A Closer Look at the Security Proposal for the International Telecommunication Regulations

The recent media furore about the re-negotiation of the International Telecommunication Regulations (ITRs) has become a ludicrous cacophony of misinformed debate about how the International Telecommunication Union (ITU) is set to ‘take over the internet’ and start censoring public access at the WCIT-12 (World Conference on International Telecommunications).  An analysis of why the different factions are trying to wrest public opinion in their favour is not the point of this article, although it is simply naïve to think that Google et al don’t have their own underlying agendas, which are just as vested as those of Russia, China and the other purported ‘baddies’ taking part in the process. Enough has been written on both sides of the argument for an interested reader to make up their own mind about the situation.

I want to take a look at the proposals themselves, and more precisely the new draft article 5A on security.  Since the ITRs were last negotiated in 1988, much has happened in the development of telecommunications, greatest of which has been the internet itself. It has grown to the point where national critical infrastructures such as energy, financial and emergency services are increasingly using TCP/IP as the underlying communications protocol.  This has serious implications for a nation state because the internet is highly exploitable and the corruption of critical infrastructure could have a debilitating impact on public safety and national security. For this reason, cyber security has become just as important to governments as it has to banks and other private sector organizations.

International cyber security requirements have rarely been addressed outside of the recommendation and standardization arena. Aside from successful European Union legislation, the Council of Europe’s Convention on Cybercrime is the only international treaty to attempt a regulatory solution; yet its success is limited. Cyber security is much easier to address at the technical level and the ITRs provide a favorable framework in which to tackle this issue at a policy level.

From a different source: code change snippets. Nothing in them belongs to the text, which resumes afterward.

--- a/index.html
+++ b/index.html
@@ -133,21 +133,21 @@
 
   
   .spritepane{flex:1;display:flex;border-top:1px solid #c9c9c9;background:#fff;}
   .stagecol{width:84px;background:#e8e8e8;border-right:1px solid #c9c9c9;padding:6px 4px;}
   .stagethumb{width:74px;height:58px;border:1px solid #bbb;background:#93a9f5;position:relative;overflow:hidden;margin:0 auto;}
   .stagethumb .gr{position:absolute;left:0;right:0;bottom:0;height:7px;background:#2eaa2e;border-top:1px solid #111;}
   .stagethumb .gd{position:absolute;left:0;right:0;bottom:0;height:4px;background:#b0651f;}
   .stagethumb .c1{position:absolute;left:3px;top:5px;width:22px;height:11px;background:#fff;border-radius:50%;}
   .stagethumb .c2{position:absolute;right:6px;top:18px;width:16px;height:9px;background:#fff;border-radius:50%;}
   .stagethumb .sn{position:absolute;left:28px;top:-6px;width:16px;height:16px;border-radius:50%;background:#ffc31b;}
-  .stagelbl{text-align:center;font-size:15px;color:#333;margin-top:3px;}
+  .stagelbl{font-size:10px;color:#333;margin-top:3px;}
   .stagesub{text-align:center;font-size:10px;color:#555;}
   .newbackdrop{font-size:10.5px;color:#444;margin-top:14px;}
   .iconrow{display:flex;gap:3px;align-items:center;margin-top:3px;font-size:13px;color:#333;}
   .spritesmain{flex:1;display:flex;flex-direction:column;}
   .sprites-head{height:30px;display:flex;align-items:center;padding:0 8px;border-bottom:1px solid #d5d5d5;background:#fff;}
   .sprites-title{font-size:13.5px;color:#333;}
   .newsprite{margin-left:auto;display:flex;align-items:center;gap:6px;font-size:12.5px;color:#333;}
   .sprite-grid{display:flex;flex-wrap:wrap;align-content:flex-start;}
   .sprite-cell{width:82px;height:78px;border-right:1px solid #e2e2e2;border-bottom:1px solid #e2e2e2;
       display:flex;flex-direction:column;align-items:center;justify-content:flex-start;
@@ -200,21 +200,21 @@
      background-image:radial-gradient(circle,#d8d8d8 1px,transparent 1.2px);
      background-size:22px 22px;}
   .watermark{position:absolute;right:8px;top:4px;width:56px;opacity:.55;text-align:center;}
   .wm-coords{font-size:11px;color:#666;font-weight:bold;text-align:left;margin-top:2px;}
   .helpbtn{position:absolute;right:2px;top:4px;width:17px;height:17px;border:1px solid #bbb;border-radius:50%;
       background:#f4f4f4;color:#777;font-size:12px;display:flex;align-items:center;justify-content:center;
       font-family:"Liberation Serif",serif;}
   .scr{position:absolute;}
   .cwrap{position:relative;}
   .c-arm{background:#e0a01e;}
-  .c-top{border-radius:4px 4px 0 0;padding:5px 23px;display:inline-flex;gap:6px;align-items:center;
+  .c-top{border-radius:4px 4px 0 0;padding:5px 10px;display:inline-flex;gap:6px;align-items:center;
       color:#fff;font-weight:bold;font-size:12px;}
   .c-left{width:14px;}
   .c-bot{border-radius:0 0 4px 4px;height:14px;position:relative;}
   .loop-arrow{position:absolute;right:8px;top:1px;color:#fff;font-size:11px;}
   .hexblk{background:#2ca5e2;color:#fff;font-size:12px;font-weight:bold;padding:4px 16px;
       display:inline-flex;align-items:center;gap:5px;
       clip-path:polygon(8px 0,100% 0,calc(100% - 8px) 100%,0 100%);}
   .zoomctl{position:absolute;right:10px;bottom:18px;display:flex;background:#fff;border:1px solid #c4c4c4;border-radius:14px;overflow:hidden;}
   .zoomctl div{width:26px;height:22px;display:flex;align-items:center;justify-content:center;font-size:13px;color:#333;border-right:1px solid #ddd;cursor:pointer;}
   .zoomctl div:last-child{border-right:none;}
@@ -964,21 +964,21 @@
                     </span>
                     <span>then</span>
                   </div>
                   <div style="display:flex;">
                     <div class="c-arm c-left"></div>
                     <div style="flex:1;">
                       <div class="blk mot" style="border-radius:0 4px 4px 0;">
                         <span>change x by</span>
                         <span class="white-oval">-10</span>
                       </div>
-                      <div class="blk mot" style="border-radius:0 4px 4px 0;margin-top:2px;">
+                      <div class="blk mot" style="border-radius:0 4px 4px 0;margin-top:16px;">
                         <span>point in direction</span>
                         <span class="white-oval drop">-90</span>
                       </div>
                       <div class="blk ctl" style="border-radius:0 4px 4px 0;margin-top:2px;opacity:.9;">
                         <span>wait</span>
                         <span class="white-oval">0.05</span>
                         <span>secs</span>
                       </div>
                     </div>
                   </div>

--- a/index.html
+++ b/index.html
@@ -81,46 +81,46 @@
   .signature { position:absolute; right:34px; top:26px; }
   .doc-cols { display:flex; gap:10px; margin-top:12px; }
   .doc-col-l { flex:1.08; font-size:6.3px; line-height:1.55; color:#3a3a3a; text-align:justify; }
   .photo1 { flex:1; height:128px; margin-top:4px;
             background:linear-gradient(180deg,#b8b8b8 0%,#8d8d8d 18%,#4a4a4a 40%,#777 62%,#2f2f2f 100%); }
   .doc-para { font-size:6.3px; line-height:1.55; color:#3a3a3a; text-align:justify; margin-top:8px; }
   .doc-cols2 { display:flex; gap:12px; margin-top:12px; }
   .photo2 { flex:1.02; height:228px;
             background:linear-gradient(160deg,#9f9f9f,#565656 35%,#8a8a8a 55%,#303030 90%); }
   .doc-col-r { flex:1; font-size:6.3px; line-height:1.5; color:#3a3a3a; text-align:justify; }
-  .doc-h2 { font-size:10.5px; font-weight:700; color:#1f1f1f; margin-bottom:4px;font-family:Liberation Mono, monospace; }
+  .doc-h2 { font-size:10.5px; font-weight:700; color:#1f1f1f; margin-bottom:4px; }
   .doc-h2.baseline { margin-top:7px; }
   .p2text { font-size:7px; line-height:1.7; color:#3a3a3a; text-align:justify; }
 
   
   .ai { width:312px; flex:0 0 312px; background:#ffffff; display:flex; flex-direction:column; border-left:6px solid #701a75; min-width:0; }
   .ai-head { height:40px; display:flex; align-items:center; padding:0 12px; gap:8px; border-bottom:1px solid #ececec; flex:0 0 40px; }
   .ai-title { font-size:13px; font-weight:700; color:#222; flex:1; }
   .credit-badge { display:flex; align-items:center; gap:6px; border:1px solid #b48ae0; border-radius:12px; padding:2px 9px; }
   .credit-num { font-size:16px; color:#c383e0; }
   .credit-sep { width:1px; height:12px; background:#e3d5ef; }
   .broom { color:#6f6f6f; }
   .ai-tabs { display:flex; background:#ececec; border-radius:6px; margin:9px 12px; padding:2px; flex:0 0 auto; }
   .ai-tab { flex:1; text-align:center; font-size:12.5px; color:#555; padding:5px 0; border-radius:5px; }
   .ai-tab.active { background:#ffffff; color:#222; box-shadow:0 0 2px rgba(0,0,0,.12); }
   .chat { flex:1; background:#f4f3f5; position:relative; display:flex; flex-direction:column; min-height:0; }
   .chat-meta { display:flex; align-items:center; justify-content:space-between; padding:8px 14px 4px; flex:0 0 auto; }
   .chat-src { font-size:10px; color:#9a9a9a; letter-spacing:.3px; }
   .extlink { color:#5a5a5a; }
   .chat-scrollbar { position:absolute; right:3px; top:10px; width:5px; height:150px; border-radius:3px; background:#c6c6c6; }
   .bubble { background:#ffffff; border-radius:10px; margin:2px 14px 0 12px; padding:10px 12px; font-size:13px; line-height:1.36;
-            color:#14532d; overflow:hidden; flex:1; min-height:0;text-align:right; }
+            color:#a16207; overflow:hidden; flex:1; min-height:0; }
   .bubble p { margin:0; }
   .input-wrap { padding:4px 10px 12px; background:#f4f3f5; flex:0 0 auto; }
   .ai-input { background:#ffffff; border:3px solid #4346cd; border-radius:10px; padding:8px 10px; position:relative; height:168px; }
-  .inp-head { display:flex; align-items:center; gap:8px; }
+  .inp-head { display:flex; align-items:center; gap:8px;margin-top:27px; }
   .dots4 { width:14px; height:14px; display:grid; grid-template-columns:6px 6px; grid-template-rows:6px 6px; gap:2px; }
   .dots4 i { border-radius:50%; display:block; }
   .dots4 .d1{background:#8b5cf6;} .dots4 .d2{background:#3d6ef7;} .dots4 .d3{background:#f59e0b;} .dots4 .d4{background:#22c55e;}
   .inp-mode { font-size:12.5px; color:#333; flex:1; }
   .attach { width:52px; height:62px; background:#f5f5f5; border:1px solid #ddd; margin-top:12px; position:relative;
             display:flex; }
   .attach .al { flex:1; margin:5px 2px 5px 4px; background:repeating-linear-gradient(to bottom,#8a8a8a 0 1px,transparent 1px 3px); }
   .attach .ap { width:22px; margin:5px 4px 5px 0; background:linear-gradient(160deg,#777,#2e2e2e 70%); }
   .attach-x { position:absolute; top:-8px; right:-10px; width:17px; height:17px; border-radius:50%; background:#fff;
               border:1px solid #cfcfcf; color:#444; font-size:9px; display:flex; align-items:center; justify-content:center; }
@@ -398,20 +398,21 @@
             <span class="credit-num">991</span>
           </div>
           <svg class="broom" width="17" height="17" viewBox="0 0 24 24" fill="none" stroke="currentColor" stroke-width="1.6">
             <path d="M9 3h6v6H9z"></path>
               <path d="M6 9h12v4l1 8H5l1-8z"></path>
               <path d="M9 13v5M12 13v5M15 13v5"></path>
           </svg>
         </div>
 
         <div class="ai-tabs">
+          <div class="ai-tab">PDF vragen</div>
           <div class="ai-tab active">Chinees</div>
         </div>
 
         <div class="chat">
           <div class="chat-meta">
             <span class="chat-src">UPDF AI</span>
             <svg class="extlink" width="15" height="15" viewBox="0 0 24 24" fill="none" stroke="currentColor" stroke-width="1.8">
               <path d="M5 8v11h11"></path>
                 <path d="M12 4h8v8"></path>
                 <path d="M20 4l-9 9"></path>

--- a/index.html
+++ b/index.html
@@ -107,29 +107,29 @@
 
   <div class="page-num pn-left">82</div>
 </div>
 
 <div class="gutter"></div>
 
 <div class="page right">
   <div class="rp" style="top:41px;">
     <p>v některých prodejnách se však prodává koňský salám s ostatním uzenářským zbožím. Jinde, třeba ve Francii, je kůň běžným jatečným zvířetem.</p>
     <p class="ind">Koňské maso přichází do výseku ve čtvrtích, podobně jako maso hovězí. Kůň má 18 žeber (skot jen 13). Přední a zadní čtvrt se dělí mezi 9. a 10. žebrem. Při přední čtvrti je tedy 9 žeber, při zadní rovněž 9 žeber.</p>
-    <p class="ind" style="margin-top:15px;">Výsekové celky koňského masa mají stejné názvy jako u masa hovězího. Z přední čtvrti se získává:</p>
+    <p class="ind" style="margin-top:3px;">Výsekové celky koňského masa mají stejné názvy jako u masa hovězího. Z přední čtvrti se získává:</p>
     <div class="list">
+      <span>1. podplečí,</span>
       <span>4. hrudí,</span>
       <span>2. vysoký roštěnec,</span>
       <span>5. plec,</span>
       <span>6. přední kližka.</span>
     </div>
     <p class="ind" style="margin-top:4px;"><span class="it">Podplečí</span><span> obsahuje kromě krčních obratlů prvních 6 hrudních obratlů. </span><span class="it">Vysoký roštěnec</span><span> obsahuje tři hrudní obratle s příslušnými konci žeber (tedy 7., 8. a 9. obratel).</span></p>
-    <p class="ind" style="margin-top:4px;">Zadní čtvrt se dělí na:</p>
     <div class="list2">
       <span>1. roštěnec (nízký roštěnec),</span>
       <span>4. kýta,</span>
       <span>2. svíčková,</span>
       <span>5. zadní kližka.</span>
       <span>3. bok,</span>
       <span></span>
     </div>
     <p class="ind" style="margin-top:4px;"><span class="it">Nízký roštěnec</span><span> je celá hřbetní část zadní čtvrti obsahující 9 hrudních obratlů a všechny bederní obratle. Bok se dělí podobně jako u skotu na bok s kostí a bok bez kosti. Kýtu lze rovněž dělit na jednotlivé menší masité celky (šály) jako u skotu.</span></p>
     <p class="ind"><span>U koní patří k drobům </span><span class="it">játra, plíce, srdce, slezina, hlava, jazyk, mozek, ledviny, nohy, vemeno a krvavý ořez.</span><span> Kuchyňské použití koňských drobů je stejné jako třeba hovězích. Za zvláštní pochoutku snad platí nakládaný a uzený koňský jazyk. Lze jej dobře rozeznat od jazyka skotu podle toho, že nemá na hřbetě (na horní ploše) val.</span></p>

There are 8 proposals for the new article tentatively entitled “confidence and security in the provision of international telecommunications and services”. Most of the proposals reflect the same spirit, albeit with varying language. Some of the proposals are based on previously negotiated language already agreed during past ITU conferences (the Geneva Plan of Action and the Tunis Agenda), most notably during the World Summit on the Information Society (WSIS) process.

The security proposals focus on the need for governments and the relevant operating agencies to ensure the security of the telecommunication infrastructure through a number of activities: network supervision and monitoring, cooperation with other states, industry and academia, national incident response capabilities, education and training, developing regulatory guidelines and supporting law enforcement, countering spam, protecting data and combating fraud among other actions. Many of these are already performed by more developed nations, but it is important that they be enshrined internationally and set as a basic requirement since not all member states are at the same level of development.

There will be little contest, except perhaps on form, as to the validity or necessity of article 5A. There might be more debate about the proposal which includes the Universal Declaration of Human Rights. Nonetheless, it is highly probable that all participating countries will agree on at least one thing – the need to secure their telecommunications infrastructure is paramount in the modern digital age, even if it is against other states or their own citizens.